WHAT THIS TASK INVOLVES
Which lines of the material hold the word "roadname"? Copy each one.

↓

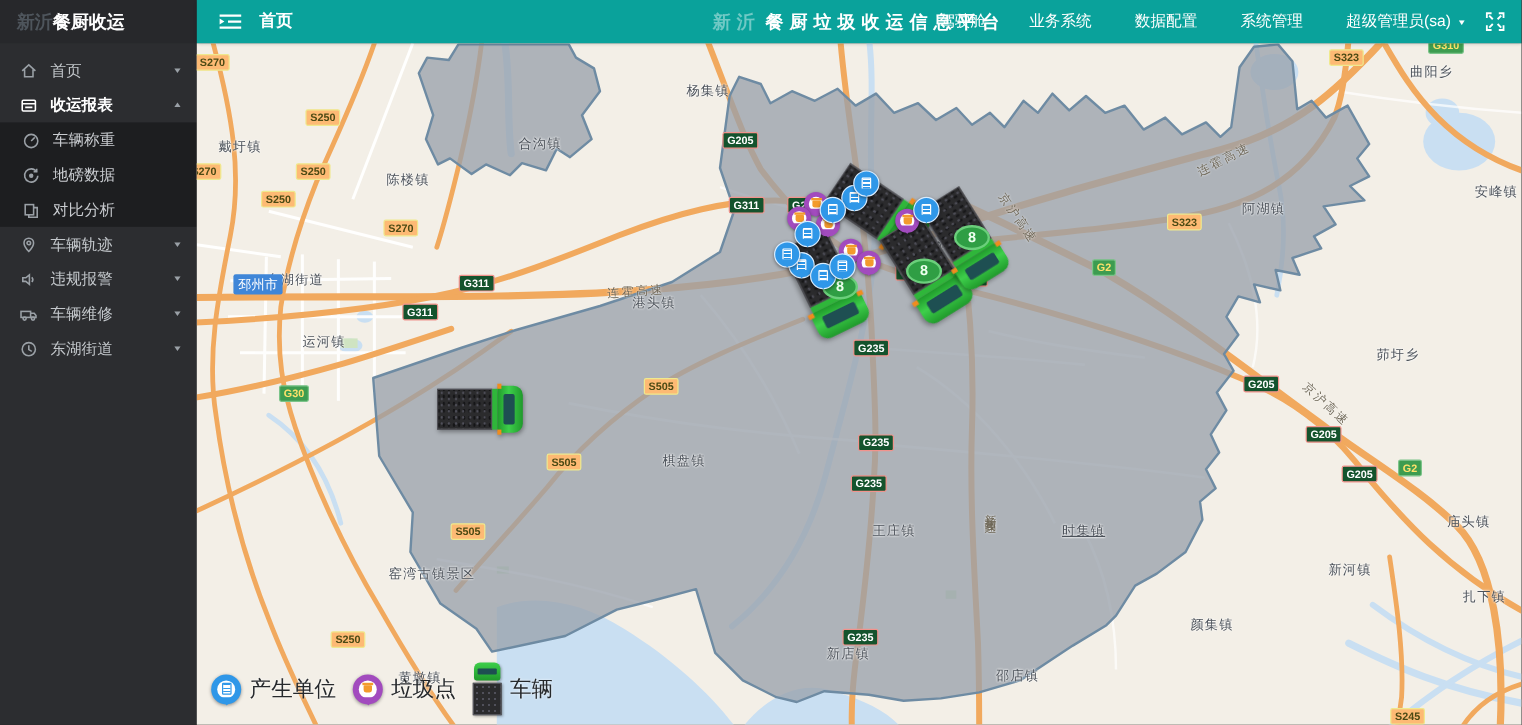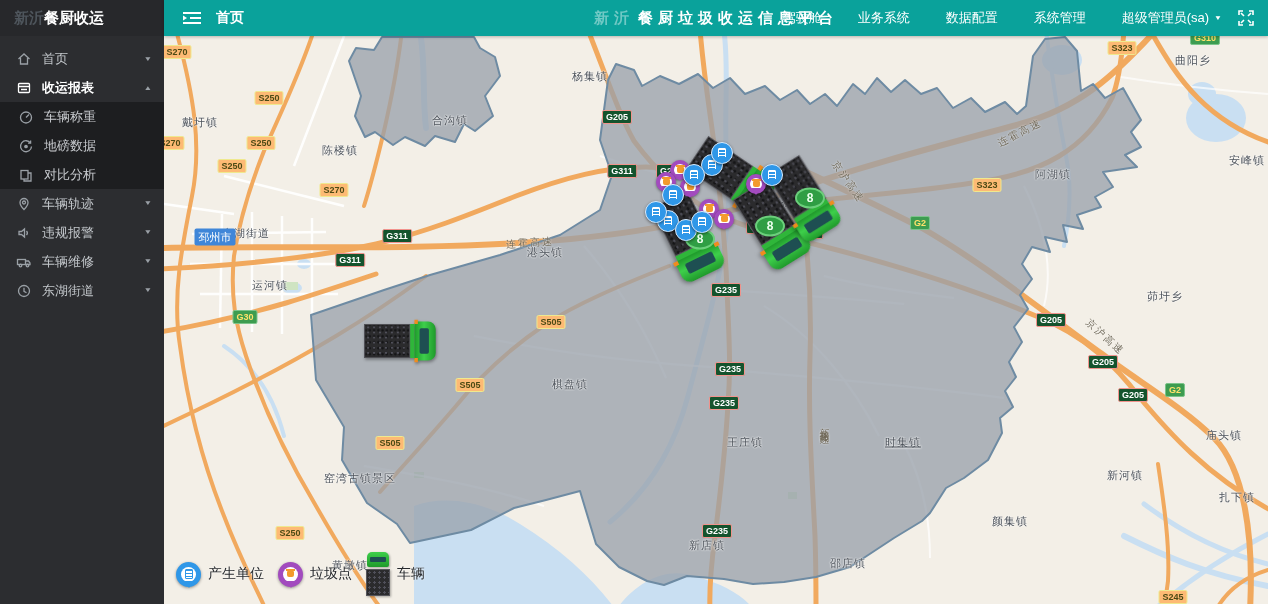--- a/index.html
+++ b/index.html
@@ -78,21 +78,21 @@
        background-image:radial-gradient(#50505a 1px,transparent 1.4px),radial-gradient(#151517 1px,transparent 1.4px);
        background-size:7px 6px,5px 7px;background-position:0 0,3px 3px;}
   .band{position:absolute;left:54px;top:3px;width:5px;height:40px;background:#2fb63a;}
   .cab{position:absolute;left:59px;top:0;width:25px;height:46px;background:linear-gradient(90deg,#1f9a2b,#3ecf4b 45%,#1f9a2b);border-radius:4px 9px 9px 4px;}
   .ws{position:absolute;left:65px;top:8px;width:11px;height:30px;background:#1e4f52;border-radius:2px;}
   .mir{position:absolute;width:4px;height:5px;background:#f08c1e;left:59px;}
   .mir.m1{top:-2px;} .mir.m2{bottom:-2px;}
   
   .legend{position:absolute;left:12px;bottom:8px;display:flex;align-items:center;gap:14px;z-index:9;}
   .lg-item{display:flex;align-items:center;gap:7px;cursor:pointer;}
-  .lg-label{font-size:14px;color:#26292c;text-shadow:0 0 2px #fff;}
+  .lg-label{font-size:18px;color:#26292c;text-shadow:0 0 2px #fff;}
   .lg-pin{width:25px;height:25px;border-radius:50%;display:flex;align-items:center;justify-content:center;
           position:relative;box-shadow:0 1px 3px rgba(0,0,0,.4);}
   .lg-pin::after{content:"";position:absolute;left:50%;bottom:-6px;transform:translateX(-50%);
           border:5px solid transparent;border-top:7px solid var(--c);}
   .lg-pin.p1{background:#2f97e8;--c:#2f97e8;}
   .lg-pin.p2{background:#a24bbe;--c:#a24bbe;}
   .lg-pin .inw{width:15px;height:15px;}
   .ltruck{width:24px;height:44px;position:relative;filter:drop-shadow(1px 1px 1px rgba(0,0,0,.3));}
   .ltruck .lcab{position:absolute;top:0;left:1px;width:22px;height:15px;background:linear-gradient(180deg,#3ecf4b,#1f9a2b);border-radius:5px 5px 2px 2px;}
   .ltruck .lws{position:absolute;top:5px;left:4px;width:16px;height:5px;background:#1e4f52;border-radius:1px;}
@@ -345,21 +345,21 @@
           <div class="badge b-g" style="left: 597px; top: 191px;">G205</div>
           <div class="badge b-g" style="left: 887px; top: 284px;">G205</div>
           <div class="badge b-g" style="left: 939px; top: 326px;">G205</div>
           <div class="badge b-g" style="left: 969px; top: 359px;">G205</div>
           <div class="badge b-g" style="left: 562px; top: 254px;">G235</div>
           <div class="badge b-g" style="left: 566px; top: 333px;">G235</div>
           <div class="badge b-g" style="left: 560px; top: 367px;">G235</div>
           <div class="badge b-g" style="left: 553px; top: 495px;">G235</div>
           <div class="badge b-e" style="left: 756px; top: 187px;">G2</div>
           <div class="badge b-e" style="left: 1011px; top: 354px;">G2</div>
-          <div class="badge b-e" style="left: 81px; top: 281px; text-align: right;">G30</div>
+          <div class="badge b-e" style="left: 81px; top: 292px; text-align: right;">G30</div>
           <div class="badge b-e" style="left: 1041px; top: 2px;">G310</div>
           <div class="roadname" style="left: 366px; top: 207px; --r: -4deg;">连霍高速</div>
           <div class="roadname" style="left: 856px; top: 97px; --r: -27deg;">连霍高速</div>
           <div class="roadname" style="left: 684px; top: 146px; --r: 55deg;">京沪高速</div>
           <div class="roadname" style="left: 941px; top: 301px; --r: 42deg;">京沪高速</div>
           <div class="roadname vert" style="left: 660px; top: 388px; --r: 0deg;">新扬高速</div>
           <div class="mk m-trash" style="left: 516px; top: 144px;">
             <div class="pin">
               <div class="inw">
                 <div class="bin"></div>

↑

RESULT FOR THIS TASK
           <div class="roadname" style="left: 366px; top: 207px; --r: -4deg;">连霍高速</div>
           <div class="roadname" style="left: 856px; top: 97px; --r: -27deg;">连霍高速</div>
           <div class="roadname" style="left: 684px; top: 146px; --r: 55deg;">京沪高速</div>
           <div class="roadname" style="left: 941px; top: 301px; --r: 42deg;">京沪高速</div>
           <div class="roadname vert" style="left: 660px; top: 388px; --r: 0deg;">新扬高速</div>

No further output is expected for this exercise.